(Records for this task)
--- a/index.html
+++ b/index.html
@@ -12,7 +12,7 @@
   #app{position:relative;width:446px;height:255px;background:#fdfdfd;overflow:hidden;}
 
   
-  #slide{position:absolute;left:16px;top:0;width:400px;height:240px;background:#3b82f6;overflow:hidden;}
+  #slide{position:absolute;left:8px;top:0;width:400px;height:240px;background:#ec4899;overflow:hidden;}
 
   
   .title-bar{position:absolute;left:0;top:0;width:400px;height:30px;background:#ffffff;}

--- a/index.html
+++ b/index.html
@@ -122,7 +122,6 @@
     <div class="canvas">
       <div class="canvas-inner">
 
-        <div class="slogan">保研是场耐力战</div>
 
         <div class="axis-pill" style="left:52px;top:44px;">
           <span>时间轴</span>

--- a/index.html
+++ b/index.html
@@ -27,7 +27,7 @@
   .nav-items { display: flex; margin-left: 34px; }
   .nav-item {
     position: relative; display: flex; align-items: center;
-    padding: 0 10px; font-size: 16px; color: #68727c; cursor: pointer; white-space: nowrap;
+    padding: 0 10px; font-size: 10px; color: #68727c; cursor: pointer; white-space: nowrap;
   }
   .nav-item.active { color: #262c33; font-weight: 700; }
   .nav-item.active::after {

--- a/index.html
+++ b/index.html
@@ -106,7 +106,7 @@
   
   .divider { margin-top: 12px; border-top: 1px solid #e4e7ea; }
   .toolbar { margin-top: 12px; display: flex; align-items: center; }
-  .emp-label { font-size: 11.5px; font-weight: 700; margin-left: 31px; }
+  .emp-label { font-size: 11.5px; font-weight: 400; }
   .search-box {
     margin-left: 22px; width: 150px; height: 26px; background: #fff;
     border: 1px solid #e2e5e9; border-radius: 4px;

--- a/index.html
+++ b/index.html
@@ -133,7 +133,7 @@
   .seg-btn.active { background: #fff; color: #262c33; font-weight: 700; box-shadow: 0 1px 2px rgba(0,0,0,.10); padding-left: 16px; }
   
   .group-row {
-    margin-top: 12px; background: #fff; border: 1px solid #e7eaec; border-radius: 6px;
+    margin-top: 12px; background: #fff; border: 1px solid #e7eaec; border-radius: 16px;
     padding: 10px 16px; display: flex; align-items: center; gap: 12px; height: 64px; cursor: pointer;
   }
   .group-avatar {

(Your task)
What are the lines of the data above that include the string "align"? Copy them.

(Answer section)
     position: relative; display: flex; align-items: center;
   .toolbar { margin-top: 12px; display: flex; align-items: center; }
     padding: 10px 16px; display: flex; align-items: center; gap: 12px; height: 64px; cursor: pointer;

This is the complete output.